Now the goal is to construct a Markov chain with the posterior as stationary distribution.
Deriving the algorithm.
For arbitrary distribution \(\omega\) which we already know up to a factor we can construct a Markow chain as follows.
As we have to satisfy the detailed balance condition we have \[P(q'|q) \omega(q) = P(q|q') \omega(q').\] We separate the transition probability \(P\) into proposal \(J\) and acceptance \(A\) proability \[P(q'|q) = J(q'|q) A(q'|q).\] So far we have \[\frac{A(q'|q)}{A(q|q')} = \frac{\omega(q')J(q|q')}{\omega(q)J(q'|q)}.\] We can solve for \(A\) \[A(q'|q) = \min\left(1,\frac{\omega(q')J(q|q')}{\omega(q)J(q'|q)}\right).\] It is clear that we only need to know \(\omega\) up to a factor. If we choose \[J(.|q) \sim \mathcal{N}(q,V)\] the condtions of above theorem hold and \(\omega\) is the unique stationary and limiting distribution of the Markov chain.

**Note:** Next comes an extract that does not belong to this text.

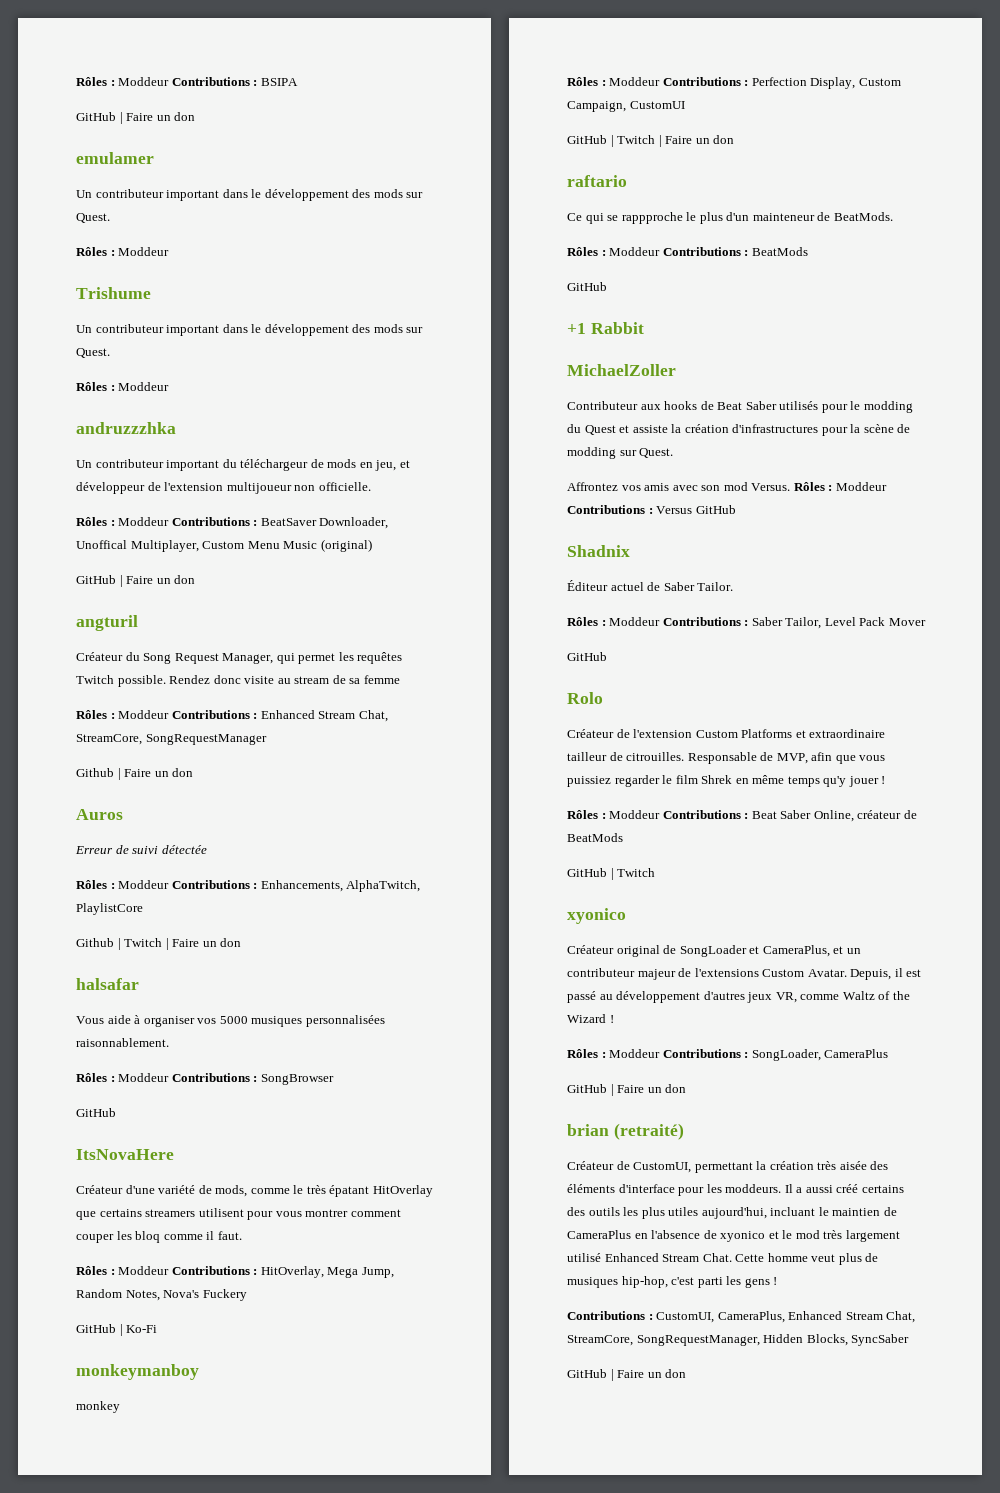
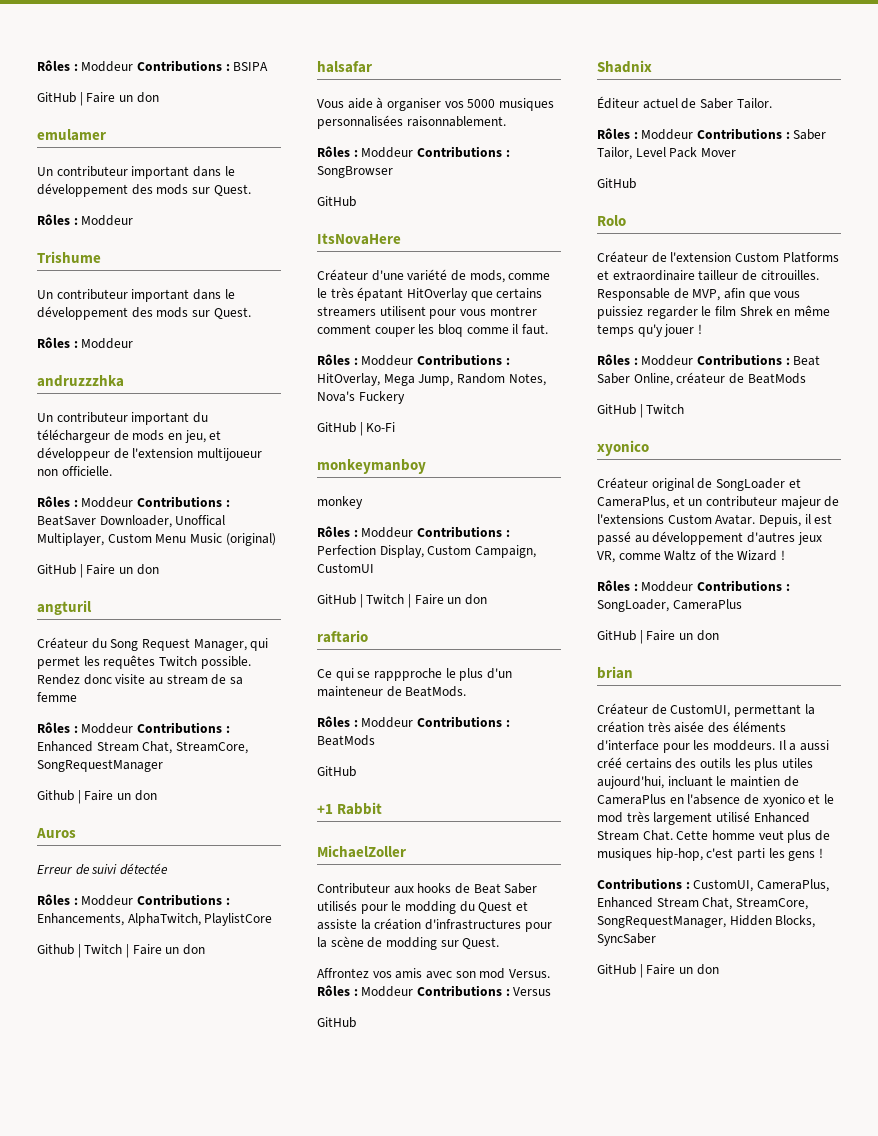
- Rôles : Moddeur Contributions : Versus GitHub
+ Rôles : Moddeur Contributions : Versus
+ GitHub
- brian (retraité)
+ brian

It does not seem that impressive to be able to generate a distribution when we already know it up to factor.
But wait a second!
We know
\[\pi(q|d) \propto \pi(d|q)\pi_0(q)\]
and the normalising factor
\[\pi_D(d) = \int \pi(d|q)\pi_0(q)dq\]
is hard to compute whereas \(\pi(d|q)\pi_0(q)\) is not. An ideal application of MCMC.
The algorithm.
1. Start at a random guess \(q=q_0.\)
2. Propose \(q' \sim J(.|q)\).
3. Accept \(q'\) with probability \[A(q'|q) = \min\left(1,\frac{\pi(d|q')\pi_0(q')J(q|q')}{\pi(d|q)\pi_0(q)J(q'|q)}\right)\] or else discard it.
4. Repeat 2. and 3.
If then all accepted \(q\)s are collected and a burn in period is discarded the \(q\)s are distributed according to \(\pi(.|d)\).
Tipps.
If \(J(.|q) \sim \mathcal{N}(q,V)\) one can generate \(q'\) by generating \(z \sim \mathcal{N}(0,I)\) first and then computing \[q' = q + V^{1/2}z.\] This process is called unwhitening and for positive definite \(V\) the square root can be calculated by a Choletsky decomposition \(V = L L^T\), \(V^{1/2}=U^T=L.\)
If \(J\) is symmetric (like with the gaussian proposal) the acceptance probability simplifies to \[A(q'|q) = \min\left(1,\frac{\pi(d|q')\pi_0(q')}{\pi(d|q)\pi_0(q)}\right).\]
The constant \(\frac{1}{(2\pi\sigma^2)^{N/2}}\) for the likelihood also cancels in the fraction which results in numerical stabilty.
Back to the example.
Letting the Metropolis algorithm run with uniform prior for \(10^5\) steps and discarding the first tausend \(q\)s as burn in we get following histogram.
We can see that we have 95% confidence bounds of \([0.1195, 0.1218]\) and maximum a posteriori (MAP) estimate \(\delta \approx 0.1207.\)
Comparing this to the data and true dynamics with which the data was generated we see the impressive accuracy.